===== RECORDS FOR THE EXERCISE

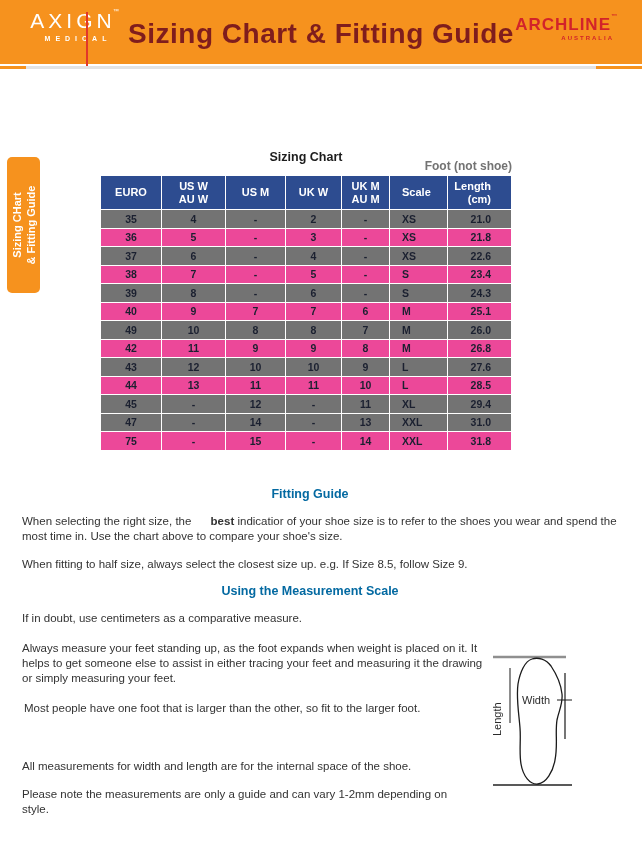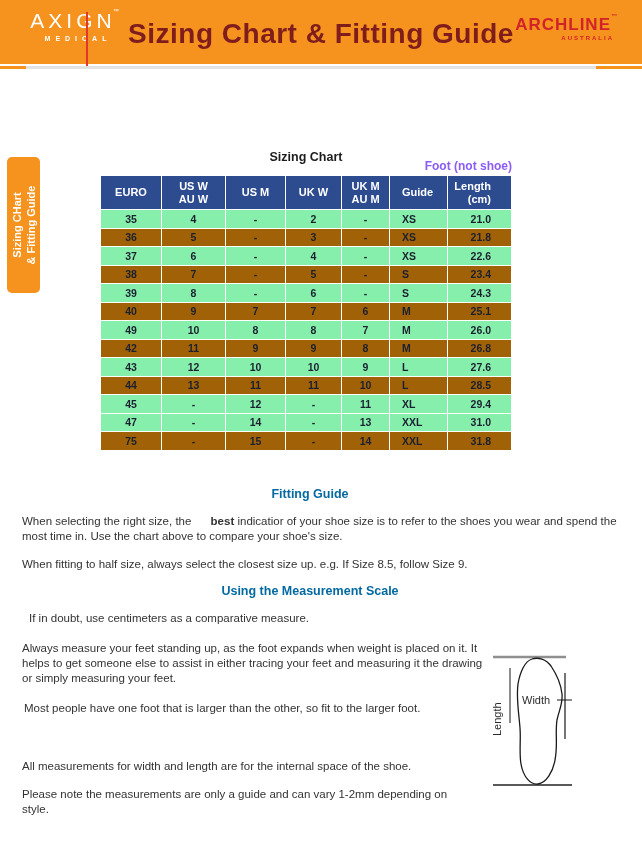"Foot (not shoe)" .foot-note { color: #8b5cf6 -> #737373 }
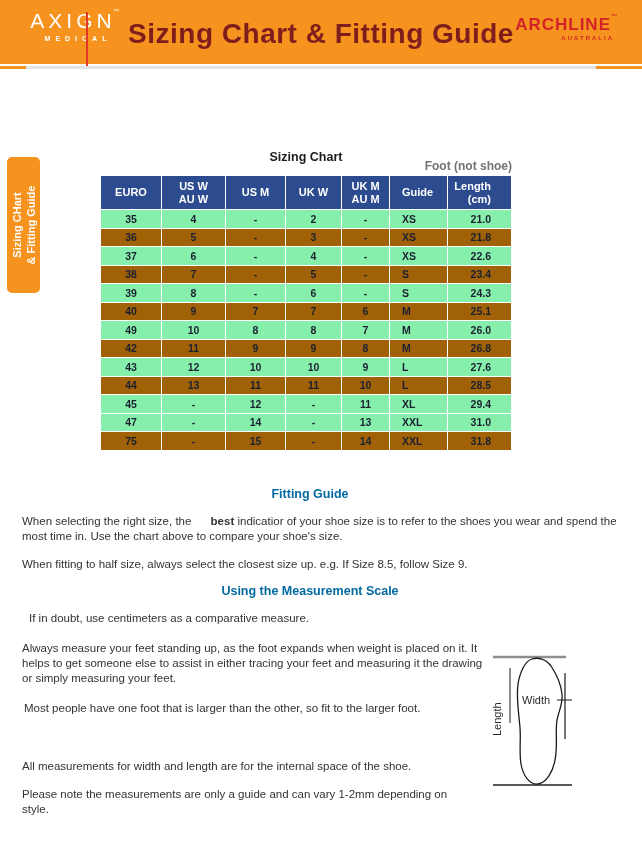"Guide" div { text: Guide -> Scale }
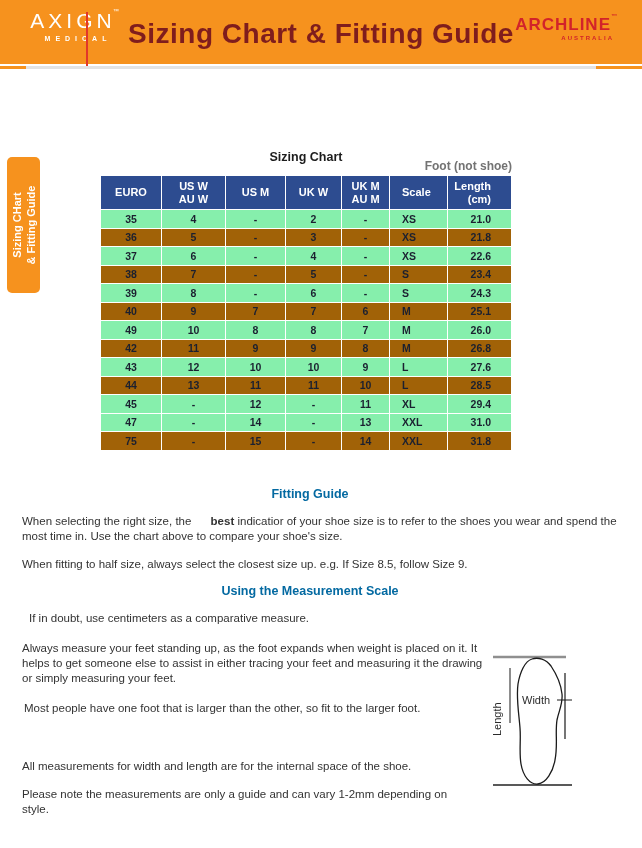"35" tr.row-steel td { background: #86efac -> #737373 }
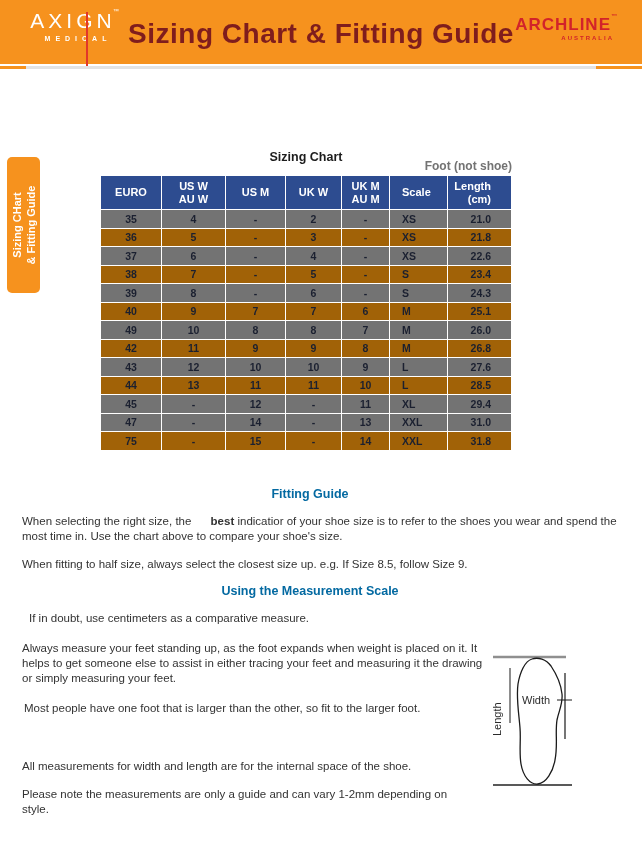"36" tr.row-lav td { background: #a16207 -> #ec4899 }
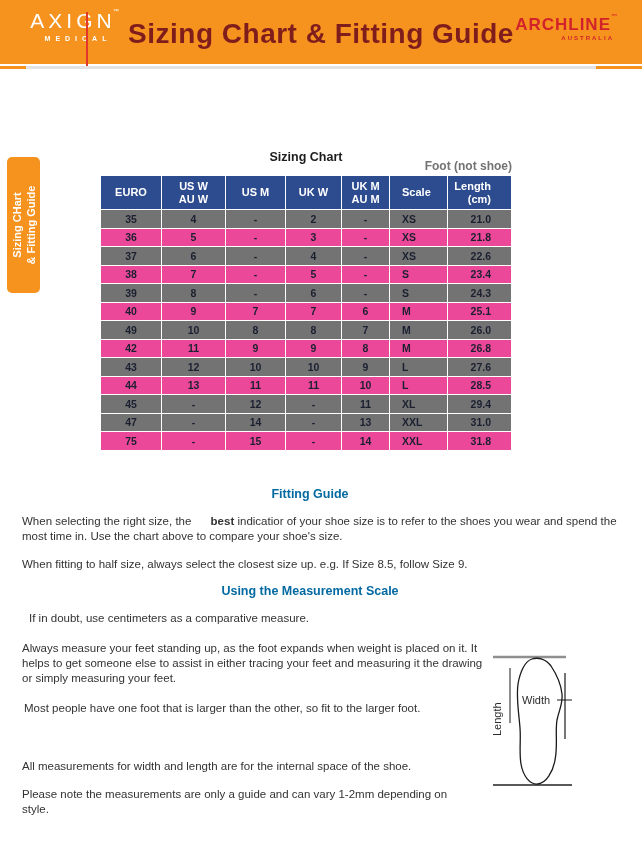"If in doubt, use centimeters" #p3 { left: 29px -> 22px }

==========

## PROMPT
All the lines above are to be reproduced exactly, except the pictures.

## OUTPUT FOR THIS EXERCISE
"Foot (not shoe)" .foot-note { color: #8b5cf6 -> #737373 }
"Guide" div { text: Guide -> Scale }
"35" tr.row-steel td { background: #86efac -> #737373 }
"36" tr.row-lav td { background: #a16207 -> #ec4899 }
"If in doubt, use centimeters" #p3 { left: 29px -> 22px }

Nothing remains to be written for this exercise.